WHAT THE DESERT LOOKS LIKE – These ancient Biblical lands were crossed for thousands of years by travelers, traders, pilgrims, smugglers, and tourists. When people think of the desert, they often picture rocks and sand. Which is about right, except that the rocks and sand change colours, they are striped, full of mind-boggling patterns and are really something you have to see to believe. It’s otherwordly! There are also desert mountains begging to be climbed for their amazing views over the expanses, and alluring oases inviting you to come and enjoy the shade of their date palms, or possibly a wash/swim (no showers or loos in the desert!). You may also come across ancient rock art and inscriptions, Nabatean ruins, strange ancient tombs (“nawamis”), Christian inscriptions (for pilgrims going to Mt Sinai or Jerusalem)…there’s just so much to be discovered.

The different colours of rock have to be seen to be believed!

HOW IT ALL WORKS: your Bedouin guides wake up early and get the fire going so that fresh tea and coffee will be ready for you. After breakfast, you set off on your way, passing through, up and over different rocky/sandy desert landscapes. Your guide will find a spot for lunch that has some shade, and after lunch it is usually “nap time” for an hour or two during the heat of the day. Then you hike for another couple of hours to get to the camping spot your guide has in mind. Usually the cameleers will have gone ahead and there will be tea ready for your arrival. You find yourself a nice spot to sleep for the night, and then dinner is cooked on the fire. After dinner you retire to your spot in your million star “bedroom” – sweet dreams are sure to be had!

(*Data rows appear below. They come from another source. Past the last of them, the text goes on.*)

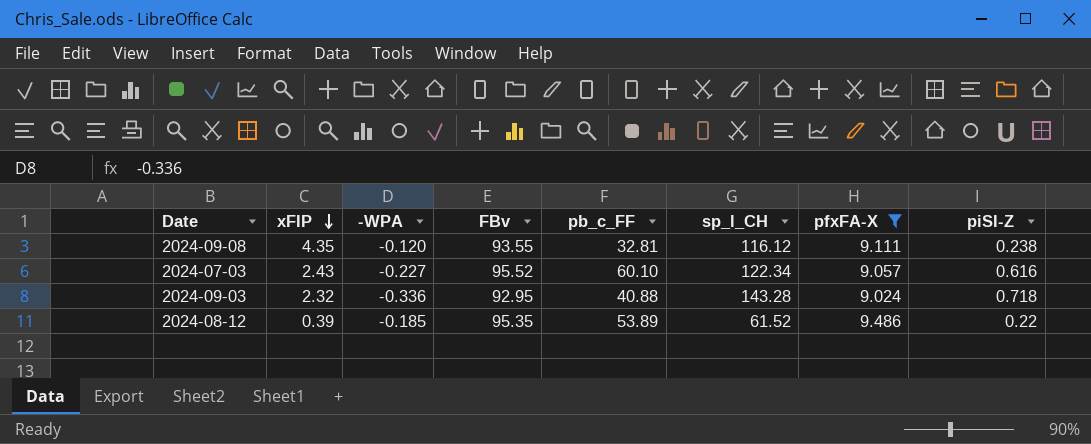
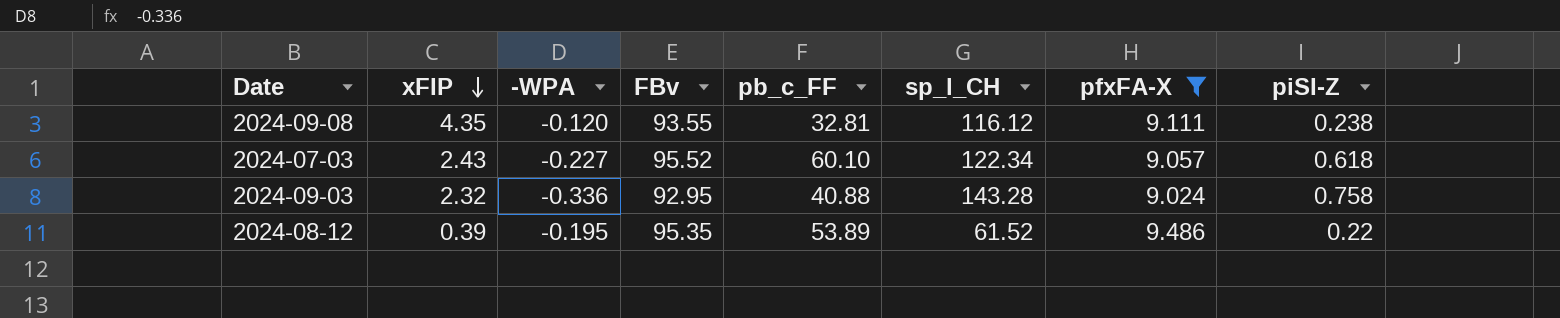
2024-07-03 | piSI-Z: 0.616 -> 0.618
2024-09-03 | piSI-Z: 0.718 -> 0.758
2024-08-12 | -WPA: -0.185 -> -0.195

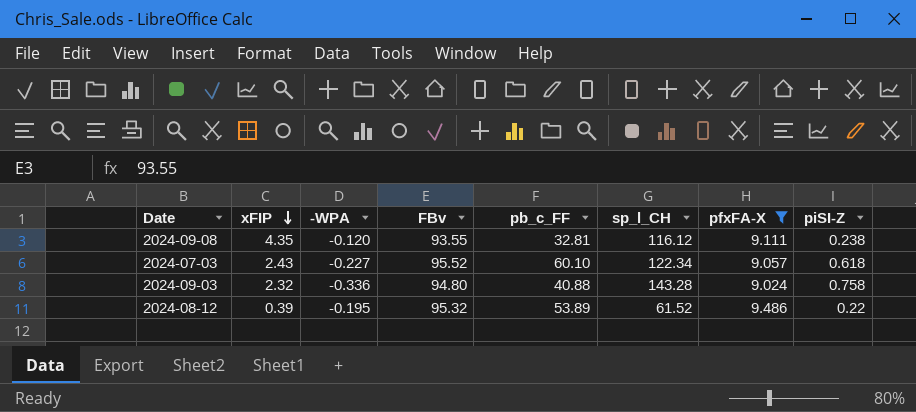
2024-09-03 | FBv: 92.95 -> 94.80
2024-08-12 | FBv: 95.35 -> 95.32

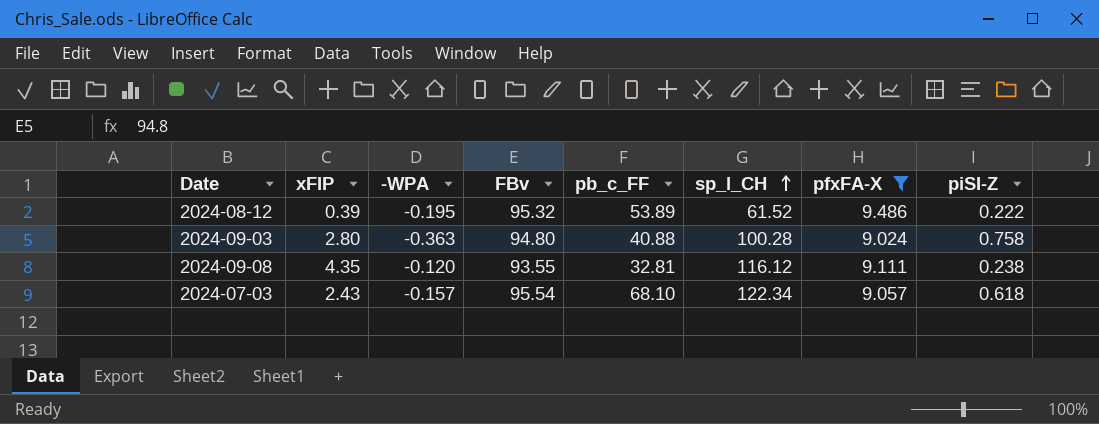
row order: xFIP descending -> sp_l_CH ascending
2024-08-12 | piSI-Z: 0.22 -> 0.222
2024-09-03 | xFIP: 2.32 -> 2.80
2024-09-03 | -WPA: -0.336 -> -0.363
2024-09-03 | sp_l_CH: 143.28 -> 100.28
2024-07-03 | -WPA: -0.227 -> -0.157
2024-07-03 | FBv: 95.52 -> 95.54
2024-07-03 | pb_c_FF: 60.10 -> 68.10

If this is something you might like to experience, then get a group together (minimum 4 people), and get in touch. with us! Besides having my own travel company and organising trips worldwide, I live in South Sinai part of the year to keep up my Arabic, and organize hiking trips with the Bedouin. You can say I am the “cultural bridge” – I do all the stuff they don’t do – marketing, emails, booking hotels before the hike etc, and they take care of everything on the hike – organizing camels, food, guides etc. Before and during the hike I will explain any cultural differences that we come across too. Previously I worked for the Sinai Trail organizing trips for them. Now I work independently for private groups. You can find more amazing pictures to tickle your travel tastebuds here:

So what are you waiting for? Join us for an unforgettable adventure hiking the Sinai desert!

Just email me

The landscape keeps changing and keeps the suspension high!

Testimonial from a Danish hiker: “6 days of hiking Sinai desert with Bedouins has come to an end… we have slept on a rug in the sand, under the stars and light of the full moon 🌕✨. A life awakening journey of inner wisdom, presence and beauty. We have been shown how the simple life is the greatest gift of freedom. Taught how choosing trust above fear enables life to beautifully unfold – trust in our feet, trust in the rocks, sand, each other and trust in our new Bedouin family. How nothing …in a moment can become everything you need. How the greatest virtue we can aspire to… is leaving no trace letting nature generously provide for all …if we dare to let go of control ✨ The strong energy surrounded by rocks, sand and greatness of the desert 🏜️ has been vitalizing – we feel more alive, humble and grateful than ever! Letting go… returning to the rapid materialistic pulse of the life we normally live seems absurd… yet the deeper lesson learnt will be forever life changing

Ein Hudra oasis. After a long hike, a popular spot for a swim in the spring-fed pool.